I came up with the following example, put together using examples from
https://holoviews.org/user_guide/Streaming_Data.html
and
http://holoviews.org/user_guide/Deploying_Bokeh_Apps.html
However I get a document lock error:
"'_pending_writes should be non-None when we have a document lock, and we should have the lock when the document changes'"
This is my example:
import numpy as np
import holoviews as hv
import holoviews.plotting.bokeh
import streamz
import streamz.dataframe
renderer = hv.renderer('bokeh')
from holoviews import opts
from holoviews.streams import Pipe, Buffer
hv.extension('bokeh')
source_df = streamz.dataframe.Random(freq='5ms', interval='100ms')
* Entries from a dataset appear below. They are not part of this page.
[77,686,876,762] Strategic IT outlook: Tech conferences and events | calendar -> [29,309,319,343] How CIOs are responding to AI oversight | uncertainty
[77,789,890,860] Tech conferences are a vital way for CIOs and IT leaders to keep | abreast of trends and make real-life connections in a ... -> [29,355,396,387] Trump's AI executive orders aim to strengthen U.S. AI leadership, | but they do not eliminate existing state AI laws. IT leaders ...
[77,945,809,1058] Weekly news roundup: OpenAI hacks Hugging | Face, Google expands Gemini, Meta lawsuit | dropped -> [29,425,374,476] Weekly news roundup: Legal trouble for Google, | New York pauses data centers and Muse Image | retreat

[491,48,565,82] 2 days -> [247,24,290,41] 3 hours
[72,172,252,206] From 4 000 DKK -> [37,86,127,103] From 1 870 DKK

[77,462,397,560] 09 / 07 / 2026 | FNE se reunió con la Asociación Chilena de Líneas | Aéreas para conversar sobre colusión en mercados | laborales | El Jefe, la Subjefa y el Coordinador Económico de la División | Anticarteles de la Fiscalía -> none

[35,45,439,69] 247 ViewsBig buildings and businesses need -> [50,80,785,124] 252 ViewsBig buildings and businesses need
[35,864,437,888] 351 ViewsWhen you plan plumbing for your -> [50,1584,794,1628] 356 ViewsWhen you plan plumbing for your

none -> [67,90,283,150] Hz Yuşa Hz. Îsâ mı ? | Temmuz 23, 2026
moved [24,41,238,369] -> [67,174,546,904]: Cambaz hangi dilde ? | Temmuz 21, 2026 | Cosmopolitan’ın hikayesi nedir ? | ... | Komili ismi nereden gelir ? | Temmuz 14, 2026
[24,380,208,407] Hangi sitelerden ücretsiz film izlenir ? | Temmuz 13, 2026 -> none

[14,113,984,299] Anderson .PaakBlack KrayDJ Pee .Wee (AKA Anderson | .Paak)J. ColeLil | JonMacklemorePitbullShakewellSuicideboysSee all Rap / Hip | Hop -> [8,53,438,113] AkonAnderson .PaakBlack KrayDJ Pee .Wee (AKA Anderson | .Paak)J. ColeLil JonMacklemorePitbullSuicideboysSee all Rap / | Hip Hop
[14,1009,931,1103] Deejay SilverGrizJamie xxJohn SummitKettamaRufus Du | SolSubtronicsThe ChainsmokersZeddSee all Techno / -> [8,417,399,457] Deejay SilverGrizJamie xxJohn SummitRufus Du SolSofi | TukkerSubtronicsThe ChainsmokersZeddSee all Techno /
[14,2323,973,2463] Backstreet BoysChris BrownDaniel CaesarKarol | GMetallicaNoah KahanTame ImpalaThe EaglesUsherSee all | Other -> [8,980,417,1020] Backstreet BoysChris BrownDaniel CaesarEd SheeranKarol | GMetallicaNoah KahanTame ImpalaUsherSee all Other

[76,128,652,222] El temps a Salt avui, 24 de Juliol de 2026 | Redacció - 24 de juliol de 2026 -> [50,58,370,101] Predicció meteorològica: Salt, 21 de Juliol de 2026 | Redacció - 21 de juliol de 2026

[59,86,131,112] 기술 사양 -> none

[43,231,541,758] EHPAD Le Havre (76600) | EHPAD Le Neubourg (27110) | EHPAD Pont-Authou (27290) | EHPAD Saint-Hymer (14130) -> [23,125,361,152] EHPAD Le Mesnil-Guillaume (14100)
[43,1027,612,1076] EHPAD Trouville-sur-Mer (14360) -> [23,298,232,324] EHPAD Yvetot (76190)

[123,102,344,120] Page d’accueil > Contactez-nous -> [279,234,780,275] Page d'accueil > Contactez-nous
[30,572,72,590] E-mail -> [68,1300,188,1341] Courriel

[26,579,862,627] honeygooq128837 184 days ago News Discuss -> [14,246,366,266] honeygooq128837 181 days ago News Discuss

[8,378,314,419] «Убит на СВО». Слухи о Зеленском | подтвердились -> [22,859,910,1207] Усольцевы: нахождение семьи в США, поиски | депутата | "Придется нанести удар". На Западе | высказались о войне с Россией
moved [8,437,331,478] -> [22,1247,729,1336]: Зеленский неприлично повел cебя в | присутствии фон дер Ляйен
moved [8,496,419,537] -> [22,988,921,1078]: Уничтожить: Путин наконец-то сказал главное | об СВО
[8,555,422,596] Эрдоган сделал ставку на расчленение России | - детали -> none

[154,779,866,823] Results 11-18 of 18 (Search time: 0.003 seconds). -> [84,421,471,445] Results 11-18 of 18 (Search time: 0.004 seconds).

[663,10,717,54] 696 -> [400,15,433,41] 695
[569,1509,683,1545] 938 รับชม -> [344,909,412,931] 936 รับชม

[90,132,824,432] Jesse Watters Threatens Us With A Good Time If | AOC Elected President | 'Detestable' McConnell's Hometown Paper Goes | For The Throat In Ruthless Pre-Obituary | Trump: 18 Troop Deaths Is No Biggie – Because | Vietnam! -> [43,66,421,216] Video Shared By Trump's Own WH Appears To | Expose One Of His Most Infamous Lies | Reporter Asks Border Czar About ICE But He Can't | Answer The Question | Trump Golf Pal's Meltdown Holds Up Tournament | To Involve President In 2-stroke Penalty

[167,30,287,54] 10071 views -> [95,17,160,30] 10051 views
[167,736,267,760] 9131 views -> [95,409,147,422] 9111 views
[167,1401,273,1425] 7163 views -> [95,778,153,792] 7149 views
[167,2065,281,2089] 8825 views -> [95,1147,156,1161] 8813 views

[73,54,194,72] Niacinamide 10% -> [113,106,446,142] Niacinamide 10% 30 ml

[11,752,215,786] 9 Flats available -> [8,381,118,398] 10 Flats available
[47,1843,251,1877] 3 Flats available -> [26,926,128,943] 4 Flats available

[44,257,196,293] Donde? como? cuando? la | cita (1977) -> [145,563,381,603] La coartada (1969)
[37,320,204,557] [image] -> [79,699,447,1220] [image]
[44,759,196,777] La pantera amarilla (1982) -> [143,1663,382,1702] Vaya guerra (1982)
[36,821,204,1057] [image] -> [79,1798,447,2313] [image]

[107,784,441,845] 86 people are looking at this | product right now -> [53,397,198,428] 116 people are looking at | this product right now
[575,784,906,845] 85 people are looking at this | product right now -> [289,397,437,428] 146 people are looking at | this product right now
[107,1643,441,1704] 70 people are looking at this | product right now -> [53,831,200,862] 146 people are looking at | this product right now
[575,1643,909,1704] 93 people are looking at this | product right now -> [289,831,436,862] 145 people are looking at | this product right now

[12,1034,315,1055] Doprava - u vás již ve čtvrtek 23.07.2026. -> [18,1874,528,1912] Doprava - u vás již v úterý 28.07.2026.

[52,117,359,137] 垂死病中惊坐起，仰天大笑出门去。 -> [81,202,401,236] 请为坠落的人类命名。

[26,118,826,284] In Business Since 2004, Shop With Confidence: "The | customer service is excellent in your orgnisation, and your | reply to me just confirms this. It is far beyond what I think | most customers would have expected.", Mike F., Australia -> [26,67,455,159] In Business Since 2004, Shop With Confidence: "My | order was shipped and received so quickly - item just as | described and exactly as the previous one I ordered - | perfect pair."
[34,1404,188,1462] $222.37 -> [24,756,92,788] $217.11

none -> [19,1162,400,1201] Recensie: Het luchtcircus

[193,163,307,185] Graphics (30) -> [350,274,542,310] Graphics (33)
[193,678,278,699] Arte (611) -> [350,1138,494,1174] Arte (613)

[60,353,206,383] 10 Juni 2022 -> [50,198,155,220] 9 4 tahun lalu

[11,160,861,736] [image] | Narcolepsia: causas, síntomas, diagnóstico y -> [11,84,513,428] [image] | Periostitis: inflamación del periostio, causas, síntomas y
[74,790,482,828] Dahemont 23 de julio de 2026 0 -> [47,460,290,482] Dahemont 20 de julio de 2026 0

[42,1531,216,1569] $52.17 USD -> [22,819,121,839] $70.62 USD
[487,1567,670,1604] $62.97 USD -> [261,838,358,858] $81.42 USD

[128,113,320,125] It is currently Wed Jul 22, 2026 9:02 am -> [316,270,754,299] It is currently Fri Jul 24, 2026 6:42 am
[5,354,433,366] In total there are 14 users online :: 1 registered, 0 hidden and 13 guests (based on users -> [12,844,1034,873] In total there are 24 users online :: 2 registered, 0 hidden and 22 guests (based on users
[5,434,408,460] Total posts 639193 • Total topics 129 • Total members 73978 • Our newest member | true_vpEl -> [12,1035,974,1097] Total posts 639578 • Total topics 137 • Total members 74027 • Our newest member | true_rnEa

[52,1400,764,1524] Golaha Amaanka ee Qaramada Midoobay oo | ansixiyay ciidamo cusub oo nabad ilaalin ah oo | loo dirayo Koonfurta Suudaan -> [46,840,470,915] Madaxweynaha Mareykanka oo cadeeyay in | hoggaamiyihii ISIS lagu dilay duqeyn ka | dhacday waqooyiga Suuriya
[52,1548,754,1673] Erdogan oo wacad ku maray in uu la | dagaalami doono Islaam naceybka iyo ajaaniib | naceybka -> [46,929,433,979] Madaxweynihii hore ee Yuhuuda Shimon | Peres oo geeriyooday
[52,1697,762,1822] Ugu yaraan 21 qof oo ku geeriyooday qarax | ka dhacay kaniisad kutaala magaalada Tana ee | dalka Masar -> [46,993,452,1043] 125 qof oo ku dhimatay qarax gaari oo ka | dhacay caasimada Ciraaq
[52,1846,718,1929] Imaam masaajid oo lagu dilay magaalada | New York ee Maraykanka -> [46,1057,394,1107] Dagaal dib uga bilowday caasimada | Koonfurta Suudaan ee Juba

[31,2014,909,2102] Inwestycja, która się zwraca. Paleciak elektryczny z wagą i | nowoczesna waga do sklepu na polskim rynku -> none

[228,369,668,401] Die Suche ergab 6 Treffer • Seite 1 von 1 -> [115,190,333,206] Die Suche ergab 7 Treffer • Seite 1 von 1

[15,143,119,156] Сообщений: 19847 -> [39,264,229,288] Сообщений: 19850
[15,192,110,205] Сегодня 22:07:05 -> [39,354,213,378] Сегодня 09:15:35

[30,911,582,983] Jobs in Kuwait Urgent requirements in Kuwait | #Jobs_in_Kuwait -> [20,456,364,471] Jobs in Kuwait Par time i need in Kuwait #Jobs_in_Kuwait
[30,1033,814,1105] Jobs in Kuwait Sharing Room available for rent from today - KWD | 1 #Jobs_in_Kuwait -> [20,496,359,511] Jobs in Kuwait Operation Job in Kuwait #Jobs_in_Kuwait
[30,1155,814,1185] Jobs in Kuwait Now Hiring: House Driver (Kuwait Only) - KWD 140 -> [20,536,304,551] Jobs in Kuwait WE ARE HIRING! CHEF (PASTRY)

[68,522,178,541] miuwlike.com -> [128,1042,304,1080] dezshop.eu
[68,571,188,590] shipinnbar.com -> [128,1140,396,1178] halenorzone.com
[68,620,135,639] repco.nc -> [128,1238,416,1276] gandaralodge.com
sdf = (source_df-0.5).cumsum()
raw_dmap = hv.DynamicMap(hv.Curve, streams=[Buffer(sdf.x)])
smooth_dmap = hv.DynamicMap(hv.Curve, streams=[Buffer(sdf.x.rolling('50ms').mean())])
fig = (raw_dmap.relabel('raw') * smooth_dmap.relabel('smooth')).opts(
opts.Curve(width=500, show_grid=True))
server = renderer.app(fig, show=True, new_window=True)
A page opens, figure shows up but is not updating. In my notebook I get the following error:
tornado.application - ERROR - Exception in callback functools.partial(<function wrap.<locals>.null_wrapper at 0x00000234E3CB9400>, <Future finished exception=RuntimeError('_pending_writes should be non-None when we have a document lock, and we should have the lock when the document changes')>)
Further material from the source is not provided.